[gameprogrammer] Gamasutra Article Rough Draft (Long)
- From: Kevin Jenkins <gameprogrammer@xxxxxxxxxx>
- To: gameprogrammer@xxxxxxxxxxxxx
- Date: Tue, 09 Nov 2004 18:35:11 -0800
Gamasutra hired me to do a feature article for them, most likely to be
published at the end of this month. I've finished the first draft and
wanted to get people's opinions on it.
It's pretty long but they have a 3000 word requirement.
Thanks in advance.
---------------------
Title: Designing secure, flexible, and high performance game network
architectures
Multiplayer support in console games has traditionally been a secondary
feature, appealing to the hardcore market and generating relatively few
extra sales. This has been changing as online gaming goes mainstream,
especially since consoles began supporting broadband. Many developers
find themselves required to add multiplayer for the first time and are
in the position of developing multiplayer systems from scratch. The
straightforward solution is to implement a reliable packet system and
use this to encode and transmit game-level messages. This is penny-wise
and pound-foolish, requiring more time in the long run and limiting
player and feature support. A game-level network architecture can save
time, improve flexibility, and can address many cheating issues that
can't be solved easily elsewhere. While every architecture is game
specific, this article will present high level ideas that can be used in
part or whole along with optimization ideas that can benefit existing
systems.
Any networking architecture deals with three major issues: security,
flexibility, and performance. The first thing to consider is what
topology to use, as this is probably the single most important issue to
resolve. Traditionally, games take one of two approaches: peer-to-peer
or client-server. In a peer-to-peer system data is stored on the client
and authorized by a consensus system whereas with client-server the
server is trusted and stores most to all game data. Peer-to-peer avoids
putting network load on a single system. This can be advantageous for
data that doesn't need to be routed through a server, such as directed
chat messages. Another situation where peer-to-peer is beneficial is
when you don't have a single system that would be a suitable as a server
- such as when all systems are consoles. Peer to peer communications
can provide better performance but a client-server system is more secure
and flexible.
One architecture commonly used is a client-server object replication
system. In this system, specific objects and data members are
transmitted on creation or changes. This can happen explicitly, with a
call to serialize and replicate, or implicitly, where data is polled
every update cycle and compared to the value it had the last update
cycle. This is a good approach. It is straightforward and easy to
understand. It fits into existing single player systems.

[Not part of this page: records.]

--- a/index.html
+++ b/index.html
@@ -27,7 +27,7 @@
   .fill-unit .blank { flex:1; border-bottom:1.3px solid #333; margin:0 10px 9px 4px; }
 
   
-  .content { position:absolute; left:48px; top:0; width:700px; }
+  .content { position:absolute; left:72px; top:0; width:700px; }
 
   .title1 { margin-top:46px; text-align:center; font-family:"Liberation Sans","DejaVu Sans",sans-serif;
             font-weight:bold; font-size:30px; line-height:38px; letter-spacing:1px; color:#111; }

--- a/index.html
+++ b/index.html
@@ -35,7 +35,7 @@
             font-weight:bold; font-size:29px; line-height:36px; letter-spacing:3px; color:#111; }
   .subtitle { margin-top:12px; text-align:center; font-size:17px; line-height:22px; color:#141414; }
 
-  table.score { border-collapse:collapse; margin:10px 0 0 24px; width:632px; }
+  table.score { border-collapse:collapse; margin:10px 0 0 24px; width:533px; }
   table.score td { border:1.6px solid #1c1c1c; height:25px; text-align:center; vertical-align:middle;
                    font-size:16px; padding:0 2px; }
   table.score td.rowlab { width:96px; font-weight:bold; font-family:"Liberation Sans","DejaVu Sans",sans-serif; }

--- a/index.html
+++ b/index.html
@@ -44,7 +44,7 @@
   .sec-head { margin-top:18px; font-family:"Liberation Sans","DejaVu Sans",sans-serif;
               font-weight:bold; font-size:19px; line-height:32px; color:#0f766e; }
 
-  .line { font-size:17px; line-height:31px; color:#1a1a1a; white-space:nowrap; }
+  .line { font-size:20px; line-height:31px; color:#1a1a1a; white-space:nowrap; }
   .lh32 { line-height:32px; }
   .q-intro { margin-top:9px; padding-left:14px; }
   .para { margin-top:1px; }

With
implementations that replicate objects automatically, scripts can modify
data without knowledge of the underlying system and still achieve
network synchronization. However, it is less efficient than a
hand-tweaked system, sending data independent of context and often
redundantly. It is also less secure, creating a strong coupling between
game-code and network activity. As game-code changes are made,
especially by programmers that aren't familiar with network security,
vulnerabilities arise. We're going to expand on this to address these
problems efficiently.
The architecture suggestions described herein are intended to provide
the following qualities:
1. Cheat-resistant. When applicable, data and some game-code is
maintained server side, optionally supplemented with peer-to-peer
communications to avoid unnecessary server traffic.

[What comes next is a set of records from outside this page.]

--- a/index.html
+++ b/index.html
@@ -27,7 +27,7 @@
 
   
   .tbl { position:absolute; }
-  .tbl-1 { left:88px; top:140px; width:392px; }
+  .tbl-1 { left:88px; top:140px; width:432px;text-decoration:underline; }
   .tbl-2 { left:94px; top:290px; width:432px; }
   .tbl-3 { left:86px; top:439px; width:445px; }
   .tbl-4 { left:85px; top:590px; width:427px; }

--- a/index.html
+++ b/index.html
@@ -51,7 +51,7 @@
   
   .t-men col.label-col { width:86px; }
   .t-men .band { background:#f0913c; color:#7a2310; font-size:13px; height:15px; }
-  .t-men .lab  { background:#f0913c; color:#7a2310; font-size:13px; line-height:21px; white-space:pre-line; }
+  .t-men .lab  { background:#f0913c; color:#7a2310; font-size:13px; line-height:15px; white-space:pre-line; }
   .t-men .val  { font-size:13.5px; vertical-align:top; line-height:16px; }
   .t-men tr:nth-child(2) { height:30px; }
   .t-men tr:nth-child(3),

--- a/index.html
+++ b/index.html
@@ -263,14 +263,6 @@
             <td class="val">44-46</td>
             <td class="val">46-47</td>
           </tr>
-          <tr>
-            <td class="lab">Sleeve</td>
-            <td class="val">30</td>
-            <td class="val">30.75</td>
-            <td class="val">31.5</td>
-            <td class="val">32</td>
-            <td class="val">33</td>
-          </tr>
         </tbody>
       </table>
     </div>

2. Flexible and extensible. Intentional abstraction achieves loose
coupling of game code with network code.
3. Low bandwidth utilization. Low level context related optimizations
are exposed to higher level routines so scripters can define algorithms
and rules by which to send data.
4. High performance. Optimizations and features described should be
fast, require low memory utilization, and be optional improvements to
existing proven algorithms.
SECTION HEADER: Security and cheat-resistance
If you plan to sell more than a few thousand copies of your game then
security should be considered just as important as performance. The
more popular your game is, the more people will try to hack it. As soon
as one hack is found it will spread through the ranks of would-be
cheaters like wildfire with negative press soon to follow. This article
doesn't cover cheating in its entirety, which deserves a whole book of
its own (Applied Cryptology by Bruce Schneier is excellent), but we can
stop some cheats by making wise architectural decisions.
Some of the most common methods used by cheaters are listed in the
following table:
<TABLE HERE>
Exploiting bugs or bad design - Game programming level - UO - PKing
without gaining notoriety with firefields.
In-game network attacks - Game-level network architecture -
Counterstrike - Intentionally causing lag to slow down the game and kill
people when they can't move
Modified memory or EXEs - Both game-level network architecture and
client security layer - America's Army - Able to see through teargas,
bushes, through third party memory modifier. Also sending invalid
packets to crash the server.
Hacked packets - Network level security - Quake - Changing the direction
field in a shoot packet as an aimbot
Falsified connections - Network level security - <Find example of this>
- Stealing passwords
Cheating can be addressed through implementation and topology. Your low
level networking implementation should include packet tampering
detection, encryption, and falsified connections. Executable and system
level protection involves data encryption, obfuscation, and validation.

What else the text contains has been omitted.